* _What to work on_
Up to and including the final line, retype each line of the records below, starting with the one that contains "South Region, 2012-2016: 83648194 -> 83648060".

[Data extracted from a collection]
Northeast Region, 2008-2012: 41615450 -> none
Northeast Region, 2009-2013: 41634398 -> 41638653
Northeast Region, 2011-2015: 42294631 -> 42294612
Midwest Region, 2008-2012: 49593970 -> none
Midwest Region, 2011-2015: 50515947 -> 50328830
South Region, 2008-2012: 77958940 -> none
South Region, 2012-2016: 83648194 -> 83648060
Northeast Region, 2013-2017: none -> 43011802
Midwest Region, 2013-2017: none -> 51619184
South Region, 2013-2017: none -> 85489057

* _Your solution_
South Region, 2012-2016: 83648194 -> 83648060
Northeast Region, 2013-2017: none -> 43011802
Midwest Region, 2013-2017: none -> 51619184
South Region, 2013-2017: none -> 85489057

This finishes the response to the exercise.